At each university where we stopped, we were told about which programs ranked the highest, how many students they were educating, how excellent their faculty is in competing on the world stage: this was clearly the message they wanted us to carry home!   Here lies a challenge for us in the US and at Pace, a challenge we can meet if we reset our goals and ambitions.  I grew up in the post-Sputnik age: the Russians had launched the first space satellite in 1957. The US responded to this challenge by investing strongly in education, in science and technology.  Even decades later, when I entered graduate school, remnants of this investment remained and helped cover the costs of my education.  Where is this investment today?

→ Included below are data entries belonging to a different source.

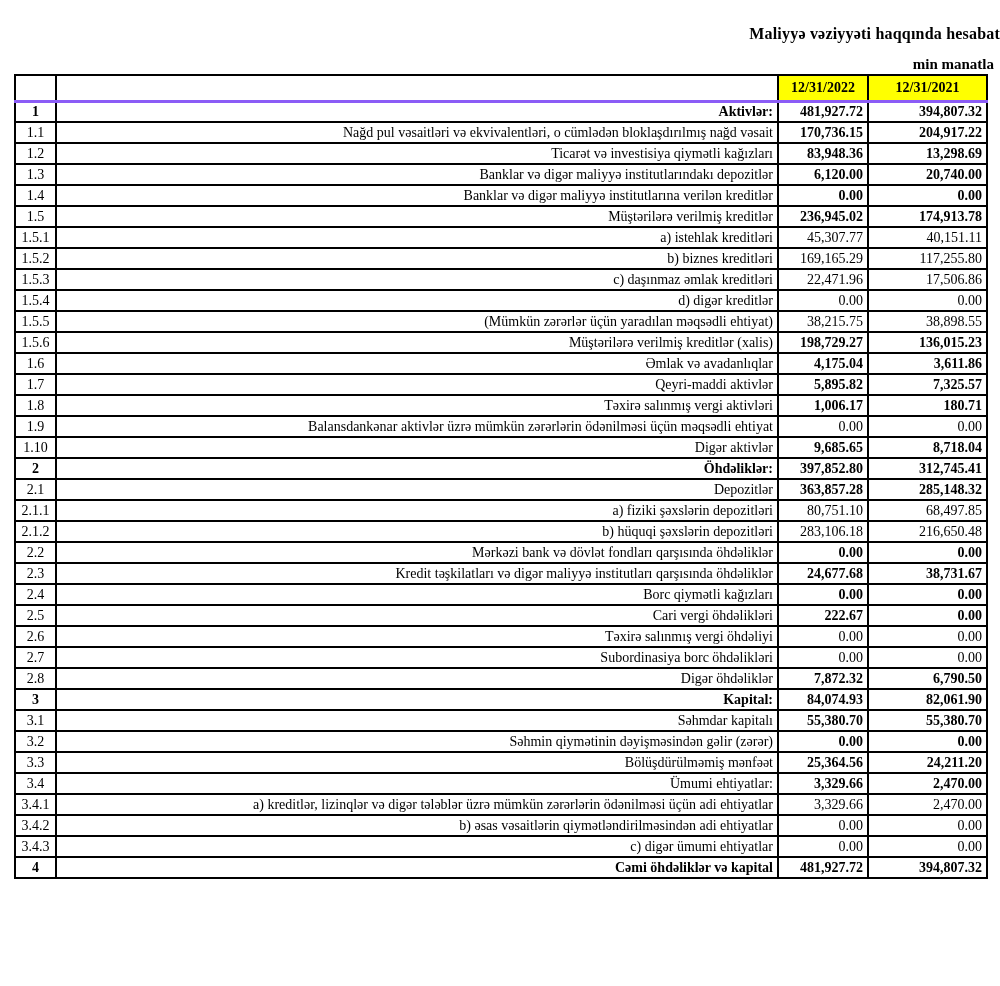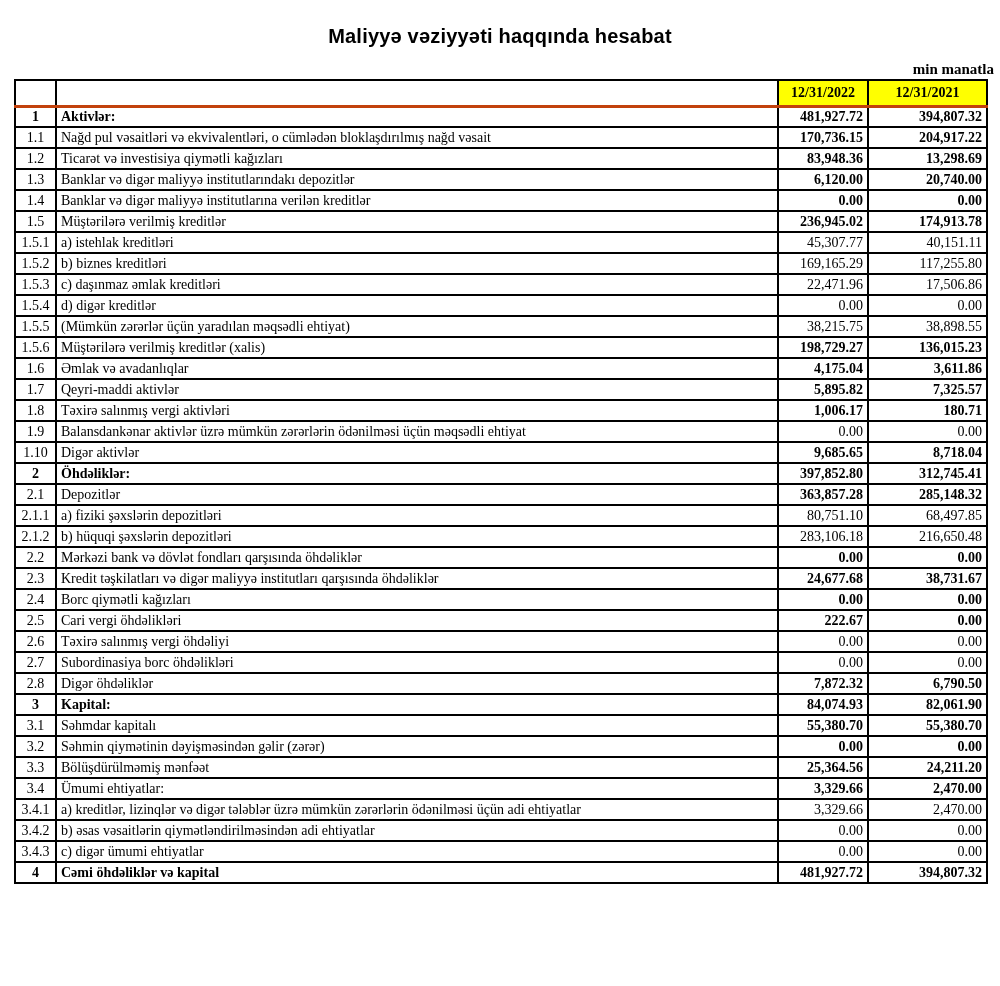--- a/index.html
+++ b/index.html
@@ -1,44 +1,44 @@
 <!DOCTYPE html>
 <html><head>
 <meta charset="utf-8">
 <style>
   html,body{margin:0;padding:0;background:#ffffff;}
   .page{
     width:1000px;height:986px;background:#ffffff;color:#000;
     font-family:"Liberation Serif",serif;overflow:hidden;box-sizing:border-box;
   }
   .title{
-    font-family:Liberation Sans, sans-serif;font-weight:bold;font-size:20px;
-    text-align:center;padding-top:25px;letter-spacing:.2px;
+    font-family:Liberation Serif, serif;font-weight:bold;font-size:16px;
+    text-align:right;padding-top:25px;letter-spacing:.2px;
   }
   .unit-note{
     font-weight:bold;font-size:15px;text-align:right;
     padding-right:6px;margin-top:13px;margin-bottom:1px;
   }
   table.fin{
     border-collapse:collapse;table-layout:fixed;
     margin-left:14px;width:974px;
   }
   table.fin col.c-no{width:41px;}
   table.fin col.c-2022{width:90px;}
   table.fin col.c-2021{width:119px;}
   table.fin th, table.fin td{
     border:2px solid #000;padding:0 4px;font-size:14px;
     overflow:hidden;white-space:nowrap;box-sizing:border-box;
   }
   table.fin thead th{height:26px;}
-  table.fin thead{border-bottom:3px solid #c2410c;}
+  table.fin thead{border-bottom:3px solid #8b5cf6;}
   table.fin tbody td{height:21px;}
   th.date{background:#FFFF00;text-align:center;font-weight:bold;font-size:15px;}
   td.no{text-align:center;padding:0 1px;}
-  td.label{text-align:left;border-radius:9px;}
+  td.label{text-align:right;border-radius:9px;}
   td.val{text-align:right;}
   .b{font-weight:bold;}
 </style>
 </head>
 <body>
 
 <div class="page">
   <div class="title">Maliyyə vəziyyəti haqqında hesabat</div>
   <div class="unit-note">min manatla</div>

We read that despite the high unemployment rate, US employers seeking highly educated professionals are having difficulties filling their open positions (e.g., http://www.time.com/time/business/article/0,8599,2040964,00.html).  This is a challenge Pace can help meet: our Strategic Plan calls for us to graduate “thinking professionals.”  The term thinking professionals encapsulates many of the central ideas and ideals of Pace, starting with the key notion that all of our students have the capacity to become professionals and leaders in their fields.  It elaborates by adding on the notion of thinking—a central tenet of a modern liberal arts education, the kind of education that Pace offers to all of our undergraduate students, particularly through Dyson College.  Thinking, especially deep thinking, requires a broad knowledge base, an understanding of human nature and human accomplishments, an ability to effectively express and communicate one’s thoughts and conclusions, and the ability to critically examine all sides of an argument to further hone one’s own ideas.  All of these skills and areas of knowledge are included in our Core Curriculum and in the Dyson College majors. 

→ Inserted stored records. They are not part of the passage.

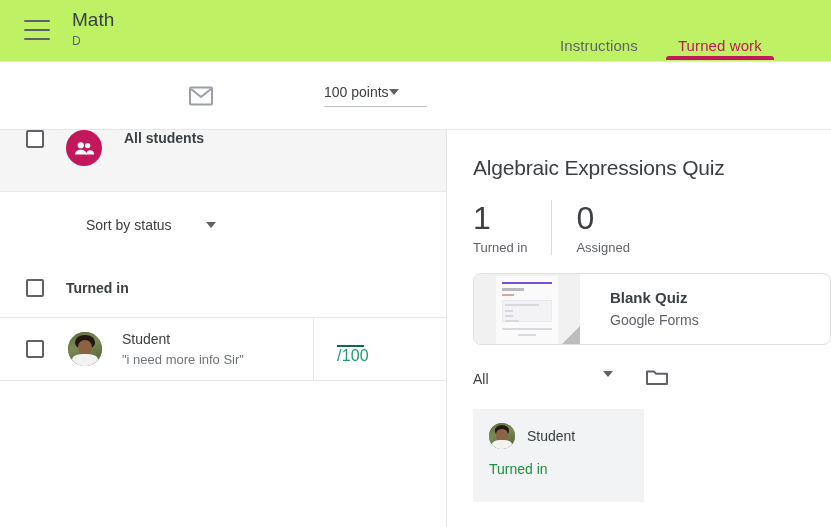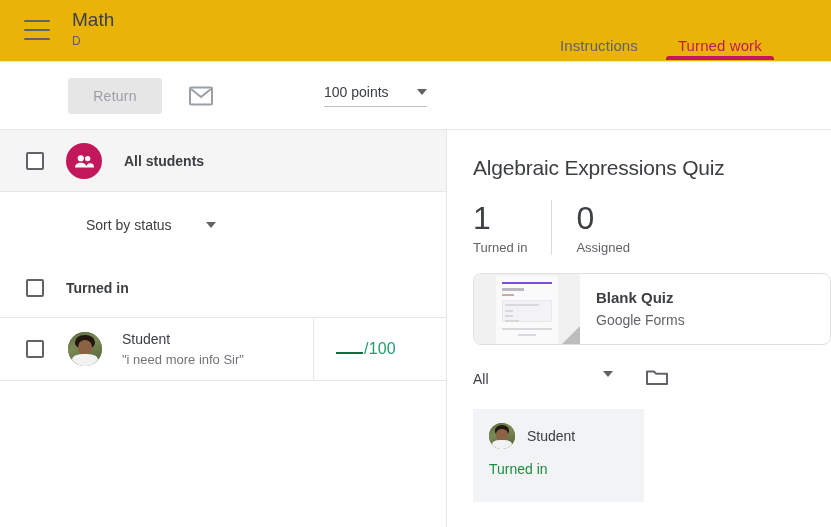--- a/index.html
+++ b/index.html
@@ -9,21 +9,21 @@
     background: #ffffff;
     font-family: "Liberation Sans", sans-serif;
     color: #3c4043;
     overflow: hidden;
   }
   .app { position: relative; width: 831px; height: 527px; background:#fff; }
 
   
   .header {
     position: absolute; top:0; left:0; width:831px; height:62px;
-    background:#eab308; border-bottom:1px solid #e4e6e8;
+    background:#bef264; border-bottom:1px solid #e4e6e8;
     display:flex; align-items:flex-start;
   }
   .hamburger {
     margin: 20px 0 0 24px; width:26px; height:20px;
     display:flex; flex-direction:column; justify-content:space-between;
     cursor:pointer;
   }
   .hamburger span { display:block; height:2px; width:26px; background:#5f6368; border-radius:1px; }
   .title-block { margin:8px 0 0 22px; }
   .course-title { font-size:19px; color:#3c4043; line-height:24px; font-weight:400; }
@@ -49,37 +49,37 @@
     position:absolute; left:68px; top:16px;
     width:94px; height:36px; border-radius:3px; background:#e6e6e6;
     color:#9aa0a6; font-size:14px; font-weight:500; letter-spacing:.25px;
     display:flex; align-items:center; justify-content:center; cursor:default;
     border:none;
   }
   .mail-icon { position:absolute; left:189px; top:24px; cursor:pointer; }
   .points-select {
     position:absolute; left:324px; top:22px; width:103px;
     border-bottom:1px solid #bdc1c6; padding-bottom:6px;
-    display:flex; align-items:center; justify-content:space-between; cursor:pointer;
+    display:flex; align-items:center; cursor:pointer;
   }
   .points-select .label { font-size:14px; color:#3c4043; }
 
   .caret {
     width:0;height:0;border-left:5px solid transparent;border-right:5px solid transparent;
     border-top:6px solid #5f6368;
   }
 
   
   .left-pane {
     position:absolute; top:130px; left:0; width:447px; height:397px;
     background:#fff; border-right:1px solid #e4e6e8; overflow:hidden;
   }
   .row-all {
     height:62px; background:#f5f5f5; border-bottom:1px solid #e4e6e8;
-    display:flex; align-items:center;
+    display:flex; align-items:flex-start;
   }
   .cbox {
     width:18px; height:18px; border:2px solid #5f6368; border-radius:2px;
     margin-left:26px; flex:none; background:#fff; cursor:pointer;
   }
   .all-avatar {
     width:36px; height:36px; border-radius:50%; background:#c2185b;
     margin-left:22px; display:flex; align-items:center; justify-content:center; flex:none;
   }
   .row-all .name { margin-left:22px; font-size:14px; font-weight:700; color:#3c4043; }
@@ -104,21 +104,21 @@
     width:34px; height:34px; border-radius:50%; margin-left:24px; flex:none;
     overflow:hidden; position:relative; background:#6c7b4e;
   }
   .stu-text { margin-left:20px; }
   .stu-name { font-size:14px; color:#3c4043; line-height:19px; }
   .stu-comment { font-size:13px; color:#70757a; line-height:18px; margin-top:2px; }
   .grade-cell {
     position:absolute; left:313px; top:0; bottom:0; width:134px;
     border-left:1px solid #e4e6e8; display:flex; align-items:center;
   }
-  .grade-inner { margin-left:22px; font-size:16px; display:flex; align-items:baseline; }
+  .grade-inner { margin-left:22px; font-size:16px; display:flex; align-items:baseline;flex-direction:column; }
   .grade-blank {
     display:inline-block; width:27px; border-bottom:2px solid #0b6e3c; height:13px;
     cursor:text;
   }
   .grade-max { color:#1e9e6a; margin-left:1px; letter-spacing:.2px; }
 
   
   .right-pane {
     position:absolute; top:130px; left:448px; width:383px; height:397px;
     background:#fff; padding:0; overflow:hidden;
@@ -143,21 +143,21 @@
   .thumb-page {
     position:absolute; left:22px; top:2px; width:62px; height:68px; background:#fafafa;
   }
   .thumb-bar { position:absolute; left:28px; top:8px; width:50px; height:2px; background:#7b4fcf; }
   .thumb-l { position:absolute; background:#d8d8dd; height:2px; }
   .thumb-box { position:absolute; left:28px; top:20px; width:50px; height:24px; background:#f3f3f6; border:1px solid #e8e8ee; }
   .corner-gray {
     position:absolute; right:0; bottom:0; width:0; height:0;
     border-left:18px solid transparent; border-bottom:18px solid #bdbdbd;
   }
-  .attach-text { margin-left:16px; }
+  .attach-text { margin-left:30px; }
   .attach-name { font-size:15px; font-weight:700; color:#3c4043; line-height:20px; }
   .attach-type { font-size:14px; color:#5f6368; line-height:20px; margin-top:2px; }
 
   .filter-row { margin:22px 0 0 25px; display:flex; align-items:center; }
   .filter-select {
     width:140px; display:flex; align-items:flex-start; justify-content:space-between; cursor:pointer;
   }
   .filter-select .label { font-size:14px; color:#3c4043; }
   .folder-icon { margin-left:32px; cursor:pointer; }
 
@@ -202,21 +202,20 @@
         <span>Instructions</span>
       </div>
       <div class="tab active">
         <span>Turned work</span>
         <span class="tab-underline"></span>
       </div>
     </div>
   </div>
 
   <div class="toolbar">
-    <button class="return-btn">Return</button>
 
     <div class="mail-icon">
       <svg width="24" height="20" viewBox="0 0 24 20">
         <rect x="1" y="1.5" width="22" height="17" rx="1" fill="none" stroke="#9aa0a6" stroke-width="2"></rect>
         <path d="M2 3 L12 11 L22 3" fill="none" stroke="#9aa0a6" stroke-width="2"></path>
       </svg>
     </div>
 
     <div class="points-select">
       <span class="label">100 points</span>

This trip to China made it clear to me that we have to return to investing in ourselves and inspiring our colleagues to reinvest in our purpose at Pace.  We have to take this message home as well, and convince our neighbors to invest in education, in innovation and in excellence.  We can only succeed in educating students at the college level if they come to us prepared.  We can only compete on the world stage with a well-prepared population, eager to take on the challenges and having the skills and creativity to make a difference.  These traits have always epitomized the American ideal and they are the very traits that the global community seeks to understand and co-opt. 

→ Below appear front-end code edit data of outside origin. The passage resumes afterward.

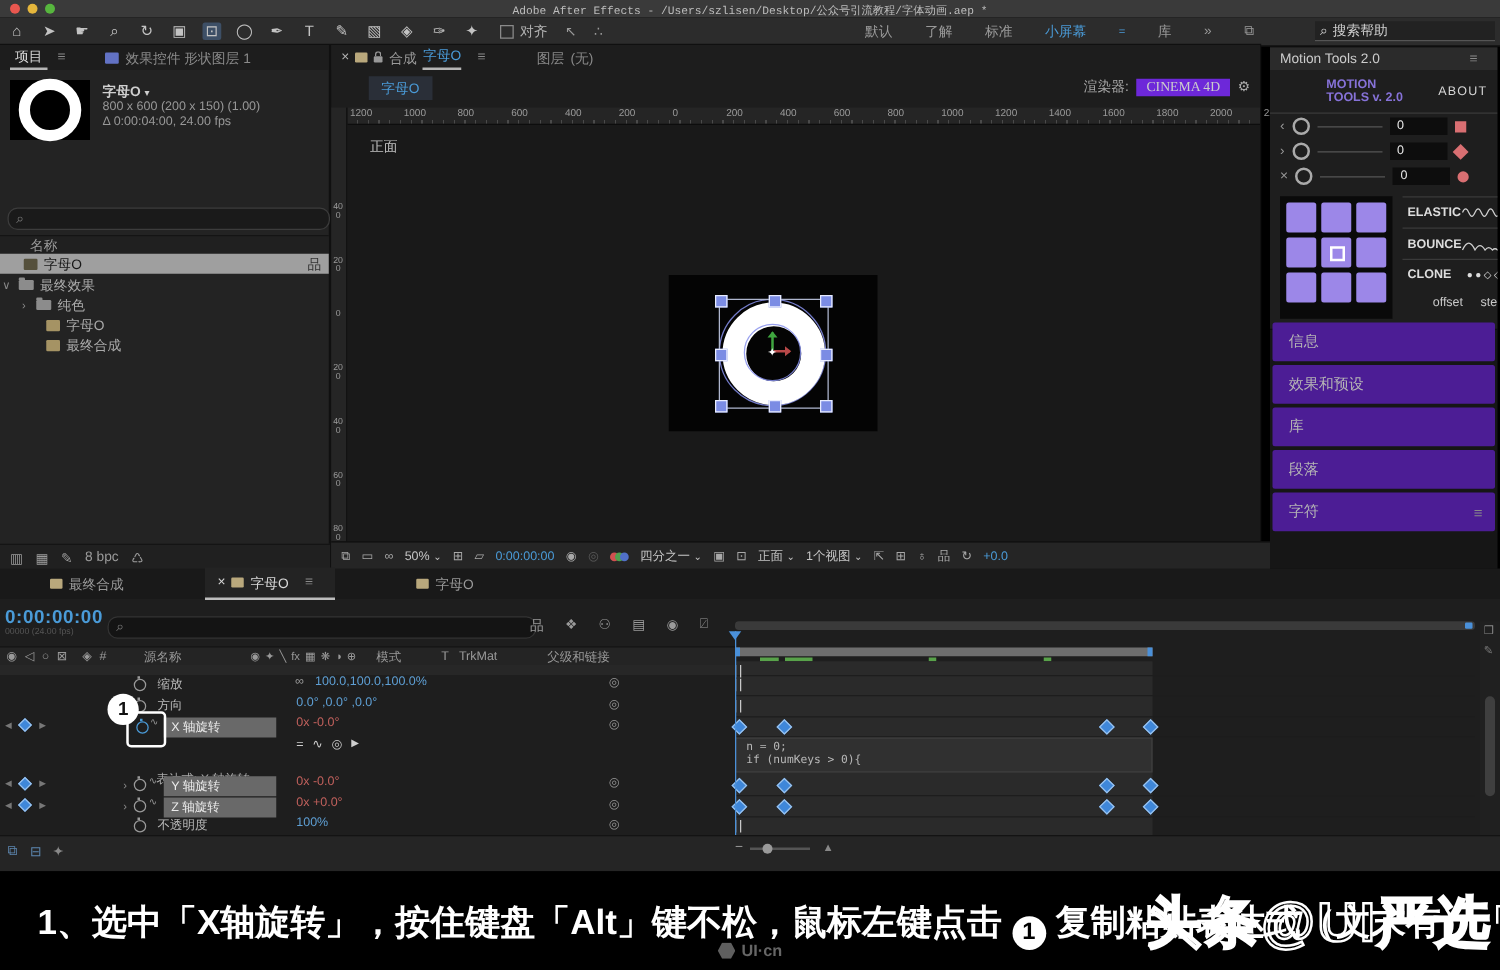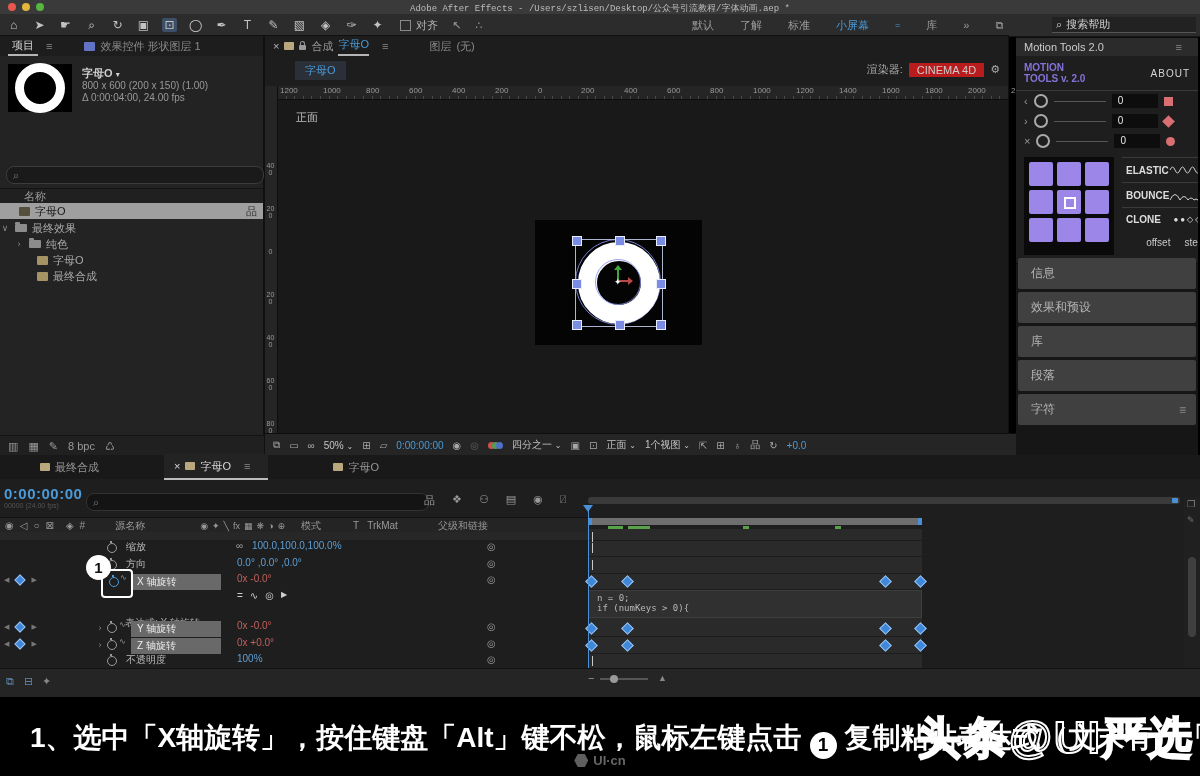--- a/index.html
+++ b/index.html
@@ -44,21 +44,21 @@
   .chev{width:10px;text-align:center;color:#8a8a8a;font-size:9px;display:inline-block;}
   .pfooter{left:0;top:399px;width:263px;height:20px;background:#202020;border-top:1px solid #141414;display:flex;align-items:center;gap:10px;padding-left:8px;color:#9a9a9a;}
   
   .viewer{left:265px;top:36px;width:743px;height:419px;background:#1d1d1d;box-shadow:0 0 0 1px #101010;}
   .vtabbar{height:20px;background:#1d1d1d;display:flex;align-items:center;font-size:11px;gap:5px;padding-left:8px;}
   .lock{width:7px;height:5px;background:#999;border-radius:1px;position:relative;margin-top:3px;}
   .lock::before{content:'';position:absolute;top:-4px;left:1px;width:3px;height:3px;border:1px solid #999;border-bottom:none;border-radius:3px 3px 0 0;}
   .vsub{left:0;top:22px;width:743px;height:22px;}
   .vcomp-tab{left:30px;top:3px;padding:2px 10px;background:#2a2f38;color:#4a9bd8;font-size:11px;}
   .renderer{right:8px;top:4px;display:flex;gap:6px;align-items:center;color:#aaa;}
-  .rend-val{background:#b91c1c;padding:1px 8px;color:#ccc;}
+  .rend-val{background:#6d28d9;padding:1px 8px;color:#ccc;font-family:Liberation Serif, serif;}
   .hruler{left:12px;top:50px;width:731px;height:13px;background:#252525;border-bottom:1px solid #0d0d0d;
      background-image:repeating-linear-gradient(90deg,#4a4a4a 0 1px,transparent 1px 8.6px);background-size:100% 3px;background-position:0 100%;background-repeat:no-repeat;}
   .hruler span{position:absolute;top:0;font-size:8px;color:#9a9a9a;}
   .vruler{left:0;top:50px;width:12px;height:369px;background:#252525;border-right:1px solid #0d0d0d;}
   .vruler div{position:absolute;left:1px;width:9px;font-size:7px;line-height:7px;word-break:break-all;text-align:center;color:#9a9a9a;}
   .viewport{left:13px;top:64px;width:730px;height:333px;background:#191919;overflow:hidden;}
   .vlabel{left:18px;top:10px;color:#c0c0c0;font-size:11px;}
   .canvas{left:257px;top:120px;width:167px;height:125px;background:#040404;}
   .ring{left:43px;top:22px;width:44px;height:44px;border:19px solid #fff;border-radius:50%;}
   .pathc{border:1px solid rgba(135,145,235,.85);border-radius:50%;}
@@ -70,34 +70,34 @@
   .axis-r::before{content:'';position:absolute;right:-5px;top:-3px;border:4px solid transparent;border-left:5px solid #b84848;}
   .anchor{left:79px;top:57px;color:#fff;font-size:9px;}
   .vbar{left:0;top:397px;width:743px;height:22px;background:#252525;border-top:1px solid #0d0d0d;display:flex;align-items:center;gap:9px;padding-left:8px;font-size:10px;color:#a8a8a8;}
   .vbar .txt{color:#c5c5c5;}
   .vbar .blue{color:#4a9bd8;}
   .dotr{width:7px;height:7px;border-radius:50%;display:inline-block;}
   
   .rightcol{left:1016px;top:36px;width:182px;height:419px;background:#161616;overflow:hidden;}
   .mt{left:0;top:2px;width:182px;background:#1e1e1e;box-shadow:0 0 0 1px #0d0d0d;}
   .mt-head{height:18px;background:#2b2b2b;display:flex;align-items:center;padding:0 8px;color:#ccc;}
-  .mt-logo{color:#8672d8;font-weight:bold;font-size:10px;line-height:11px;}
+  .mt-logo{color:#8672d8;font-weight:bold;font-size:10px;line-height:11px;margin-left:37px;}
   .mt-about{color:#d5d5d5;font-size:10px;letter-spacing:1px;}
   .mt-row{display:flex;align-items:center;gap:6px;padding:3px 8px;}
   .knob{width:10px;height:10px;border:2px solid #aaa;border-radius:50%;}
   .sl-line{width:52px;height:1px;background:#555;}
   .mt-val{width:40px;height:14px;background:#0d0d0d;color:#e8e8e8;padding-left:6px;line-height:14px;font-size:10px;}
   .shape{width:9px;height:9px;background:#d96f72;display:inline-block;}
   .shape.d{transform:rotate(45deg);}
   .shape.c{border-radius:50%;}
   .mt-grid{width:88px;height:88px;background:#0a0a0a;display:grid;grid-template-columns:repeat(3,24px);grid-template-rows:repeat(3,24px);gap:4px;padding:5px;box-sizing:content-box;}
   .gcell{background:#9c87e8;border-radius:2px;position:relative;}
   .gcell.center::after{content:'';position:absolute;left:7px;top:7px;width:8px;height:8px;border:2px solid #fff;}
   .fx-row{border-top:1px solid #3a3a3a;display:flex;align-items:center;justify-content:space-between;padding:6px 4px;color:#ddd;font-size:10px;font-weight:bold;}
-  .sp-item{height:31px;background:#404040;border-radius:2px;margin:0 2px 3px 2px;display:flex;align-items:center;padding-left:13px;color:#b5b5b5;font-size:12px;}
+  .sp-item{height:31px;background:#4c1d95;border-radius:2px;margin:0 2px 3px 2px;display:flex;align-items:center;padding-left:13px;color:#b5b5b5;font-size:12px;}
   
   .timeline{left:0;top:455px;width:1200px;height:242px;background:#1e1e1e;}
   .tl-tabs{left:0;top:0;width:1200px;height:24px;background:#191919;display:flex;align-items:center;font-size:11px;}
   .tl-tab{display:flex;align-items:center;gap:5px;padding:0 10px;height:24px;color:#999;}
   .tl-tab.active{background:#232323;color:#d8d8d8;border-bottom:2px solid #bdbdbd;}
   .tc-big{left:4px;top:30px;font-size:15px;font-weight:bold;color:#4a9bd8;letter-spacing:.5px;}
   .tc-sub{left:4px;top:47px;font-size:7px;color:#555;}
   .tl-search{left:86px;top:38px;width:335px;height:16px;background:#141414;border:1px solid #333;border-radius:8px;display:flex;align-items:center;padding-left:6px;color:#777;}
   .tl-icons{left:424px;top:38px;display:flex;gap:17px;font-size:11px;color:#9a9a9a;}
   .tl-cols{left:0;top:62px;width:588px;height:15px;background:#242424;border-top:1px solid #131313;border-bottom:1px solid #131313;font-size:10px;color:#999;}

We also need to take advantage of the opportunities to partner with China for mutual benefit.  Every school we visited wanted to partner with us, to send their faculty and students to the US to learn from us and to host our faculty and students in China.  While they are learning from us, we can also learn from them.  We need to match their enthusiasm, their hard work, their energy and their commitment to a better future. 

Before I went to China, I had a lot of concerns: what will I eat, what if I can’t find Western rest rooms, what if someone gets ill on our trip, what if we don’t get along as a group.  In the end, there was plenty to eat, no problems with the rest rooms, no one got seriously ill, and we got along surprisingly well.  What I did not anticipate, but should have, is the excitement and energy of a culture in transition; the vibrancy of a culture turning its back on the horrors of its recent past and embracing a future with confidence; and how contagious and inspiring these attitudes can be.  If you are looking for inspiration, motivation, and a strong shot of optimism, I urge you to visit China and bring home a big dose of that energy to use here.  And while you are there, be sure to impart a strong sense of what has impelled us forward: freedom of expression, freedom of the press, human rights and democratic values!